Over the last year I have interviewed a lot of Javascript developers and I discovered something: many people working in Javascript don’t really understand what programming really means. What I am saying by this is, people can write code and make stuff happen in the DOM, but they don’t really understand why. Scratching just below jQuery reveals that most of a program is still essentially magic for people who promote themselves as developers.

If we look at professionals who regularly practice in other fields, even the most junior practitioner has a foundation understanding of what drives the profession. Lawyers fresh from the Bar understand law. Medical doctors, even in their residency, already have the foundation knowledge they need to diagnose and treat ailments. The most junior of architects have the physics, materials and design knowledge to understand what makes a building stand up.

Javascript developers, even at the most junior level, should understand what makes a program stand up.

History -- Turing Completeness and Lambda Calculus

Let’s hop in our wayback machine and go back about 80 years. There was a guy named Alan Turing. He is (finally) known by the general public as the man who helped crack the Enigma machine through the use of computing and mathematics. Before the second world war (~1936), he developed the idea of a computing device which could, in theory, emulate any other computing device. This device is called the Turing Machine. The Turing Machine is important because it, largely, defines what we know as the foundation of modern computing.

With the advent of the Turing Machine came the concept of Turing completeness. Essentially, any computing system that could emulate a Turing Machine could be called Turing complete. Turing completeness is a key ingredient in the development of modern programming. Though Alan Turing was working with tapes and those who followed used punch cards, programming as we understand it today began to take form in the early 20th century.

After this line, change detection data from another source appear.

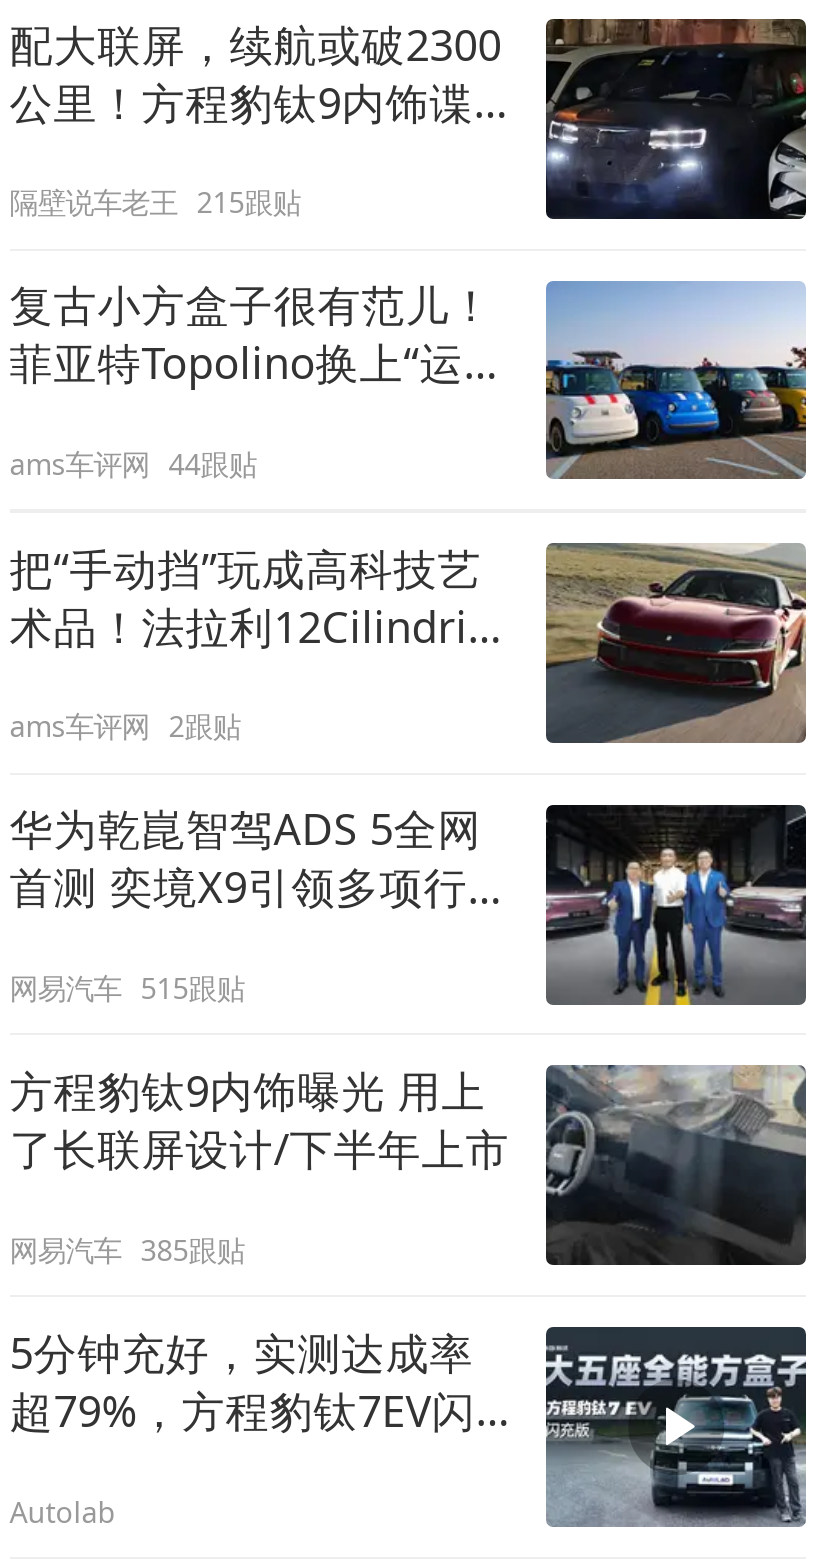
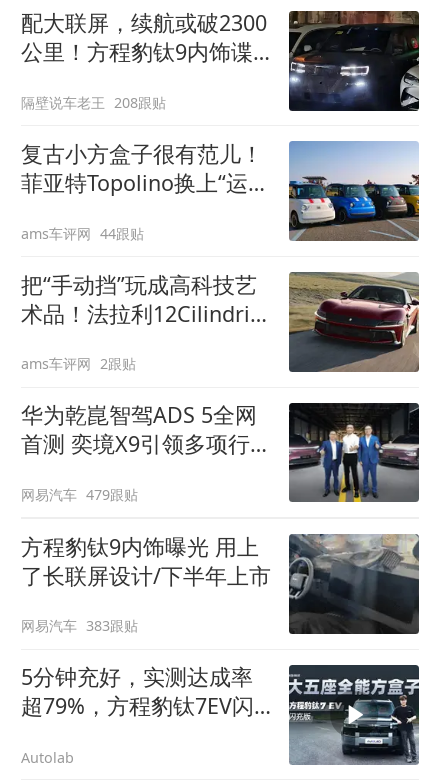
- 隔壁说车老王 215跟贴
+ 隔壁说车老王 208跟贴

- 网易汽车 515跟贴
+ 网易汽车 479跟贴

- 网易汽车 385跟贴
+ 网易汽车 383跟贴
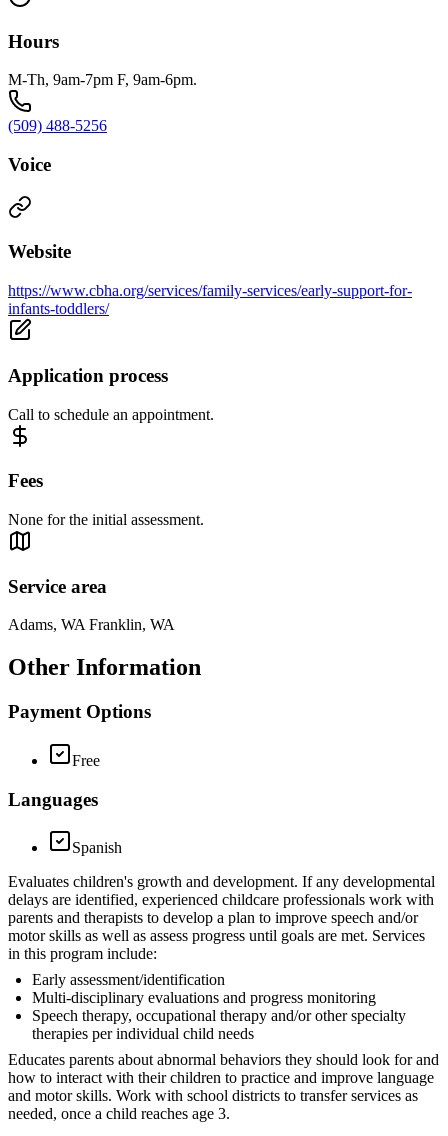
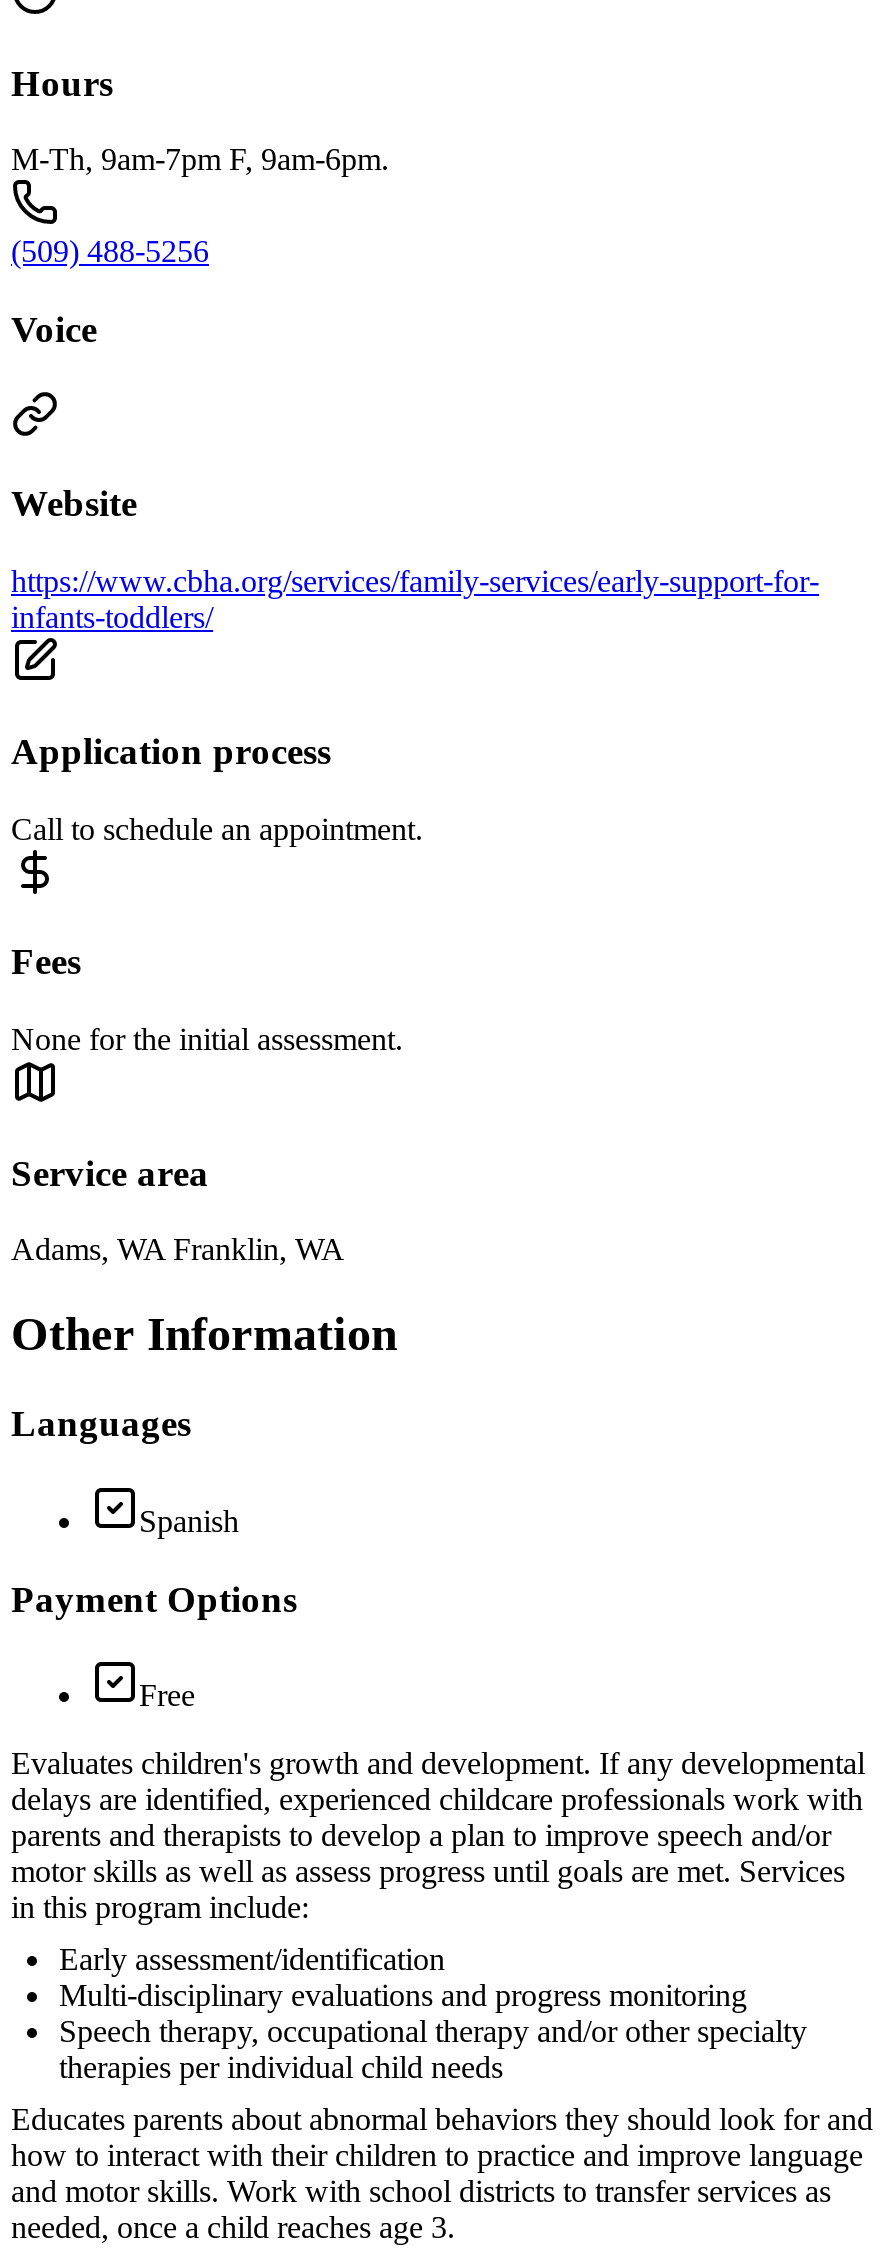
moved down: Payment Options | Free

moved up: Languages | Spanish
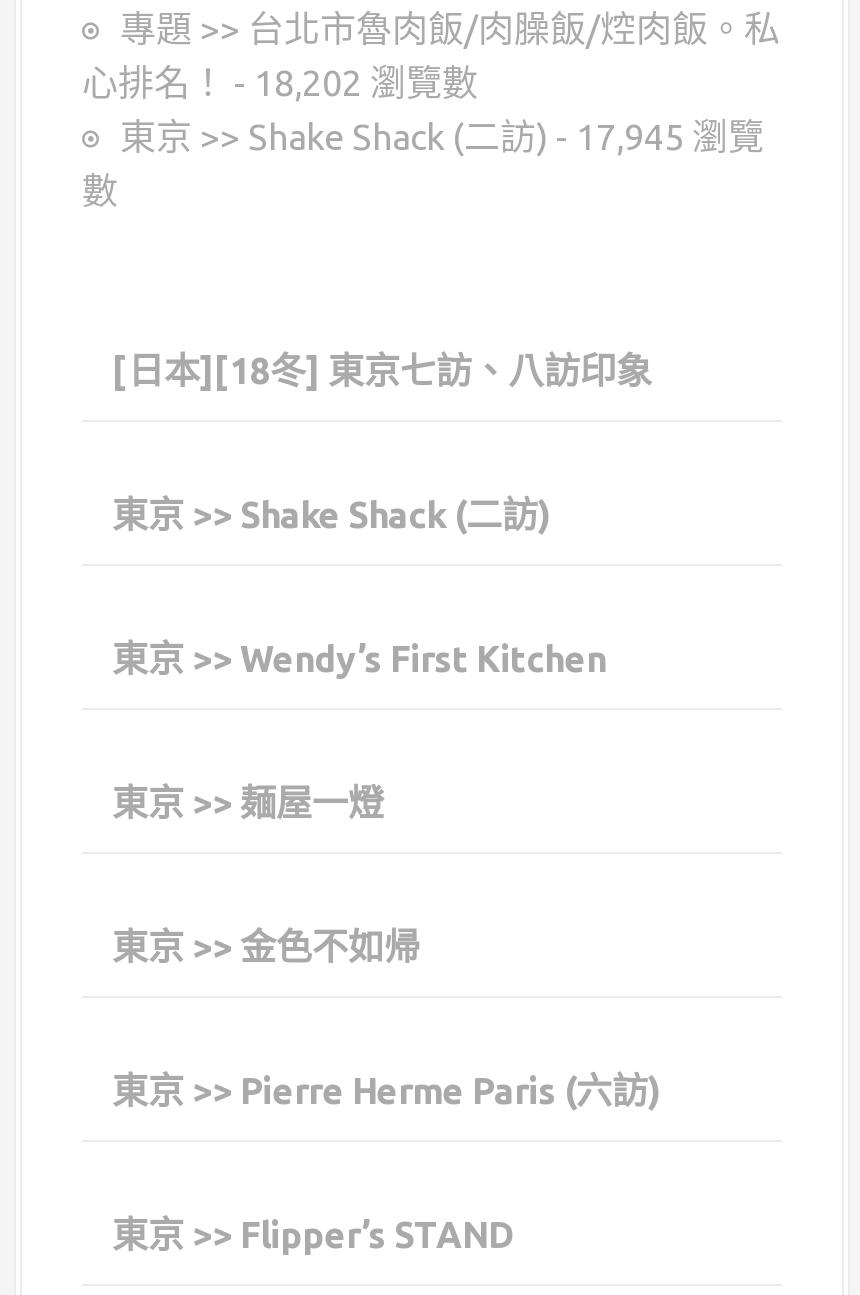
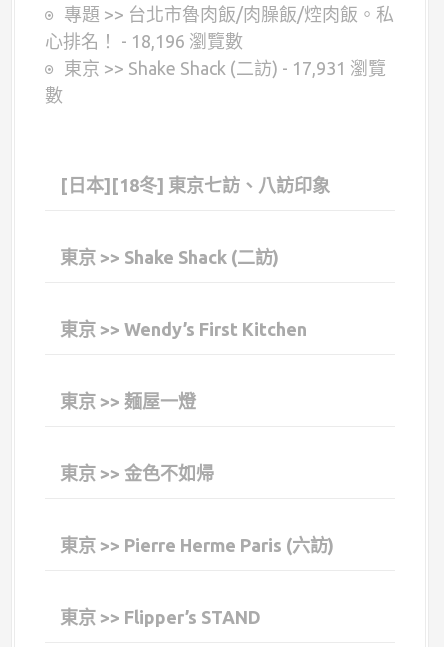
- 心排名！- 18,202 瀏覽數
+ 心排名！- 18,196 瀏覽數

- 東京 >> Shake Shack (二訪) - 17,945 瀏覽
+ 東京 >> Shake Shack (二訪) - 17,931 瀏覽
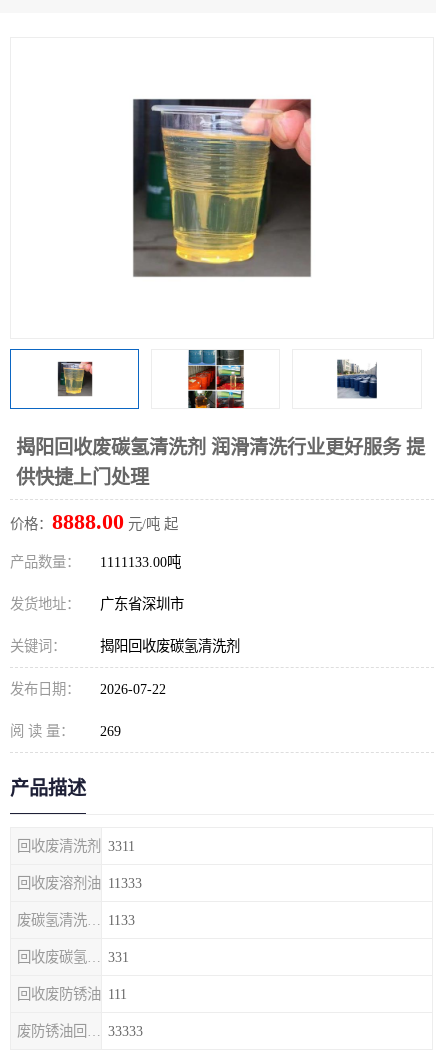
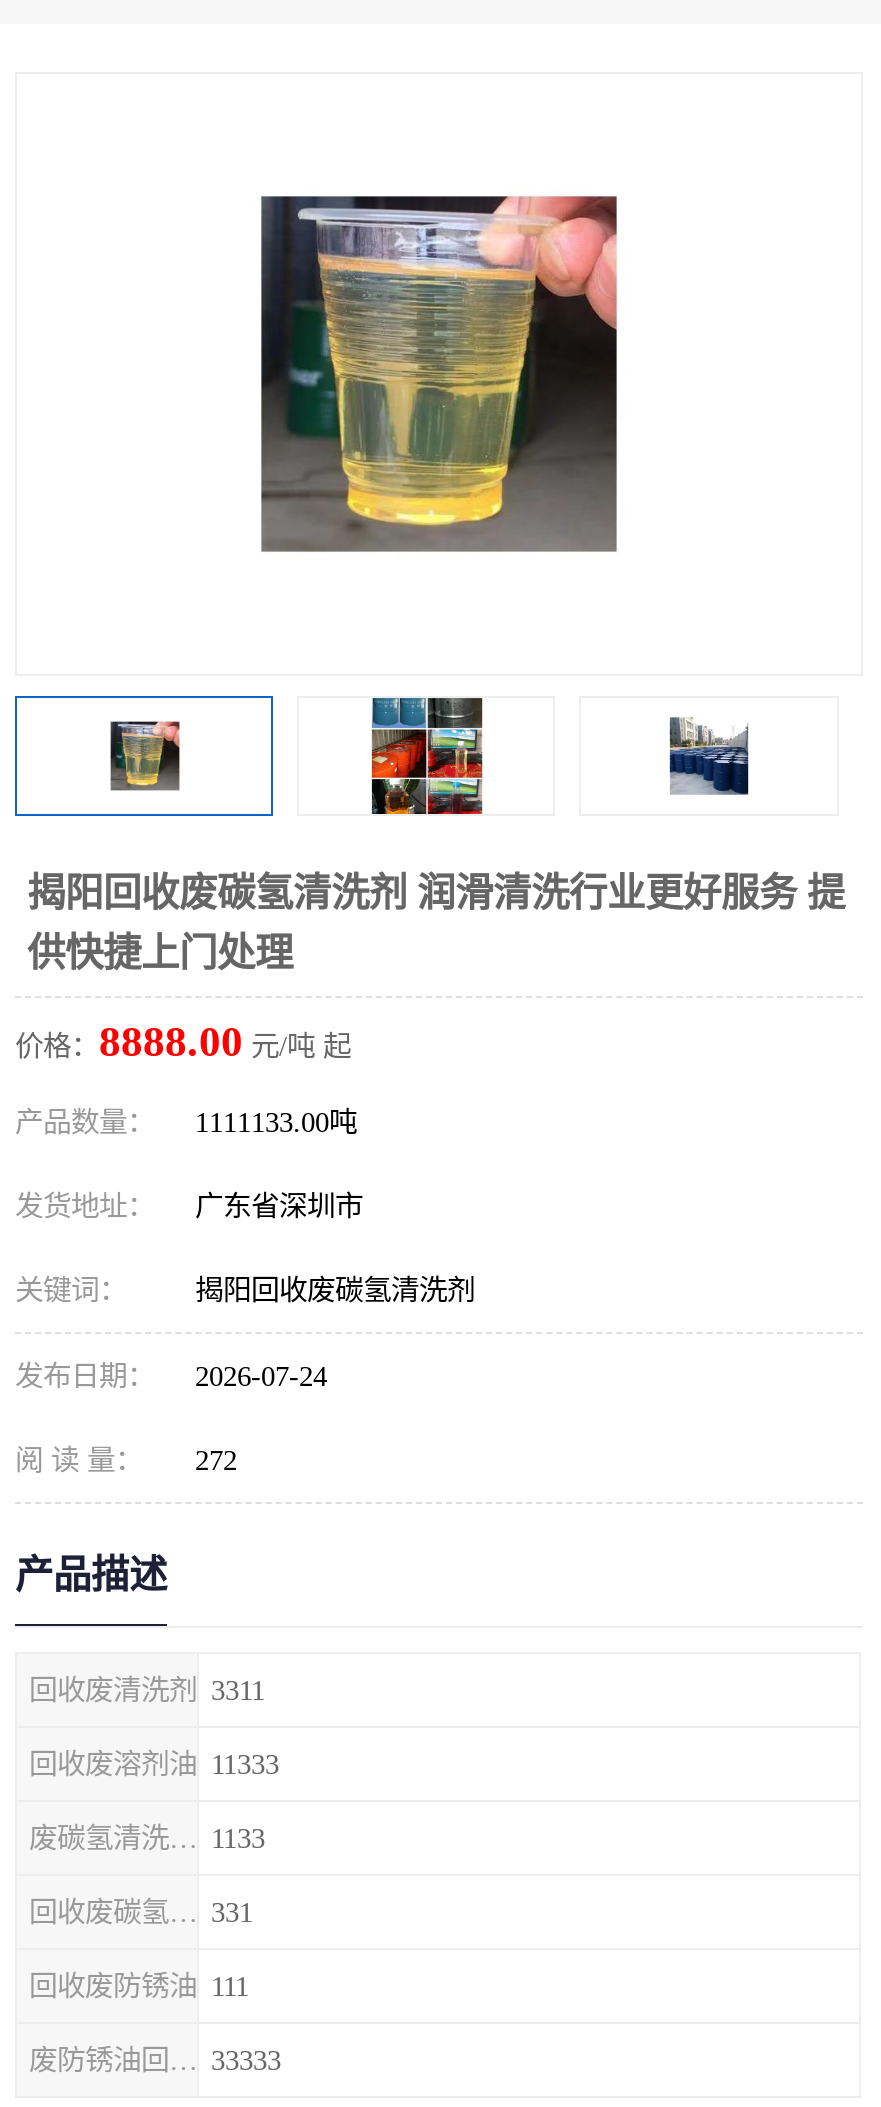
- 发布日期： 2026-07-22
+ 发布日期： 2026-07-24

- 阅 读 量： 269
+ 阅 读 量： 272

Around the same time as the development of the turing machine (1936-1937), another mathematician by the name of Alonzo Church developed a new method of describing computing function and behavior, called Lambda Calculus (λ-calculus). Incidentally Turing and Church developed these computing ideas separate from one another. Lambda calculus described a foundation for what we know as functions in programming and, more specifically, functional programming. λ-calculus is relatively inscrutable for the uninitiated, but a good example of what it looks like is the following:

λ.x.x => (λ.x x) = x;

This particular example draws upon Lisp notation to provide a little clarity. Below are the same functions in Clojure and Javascript:

;This is a standard Clojure identity function expressed with a variable
(identity x) ;returns x
function identity(value){
    return value;

identity(x); //returns x

In the great tradition of 1, 2, skip a few, 100, I’m going to bypass the invention of Lisp, C, C++, ML, OCaml, Haskell, Python, Java, Pascal, Basic, COBOL, etc. Though all of these languages are important in their own right, they are all informed by the same underlying principles.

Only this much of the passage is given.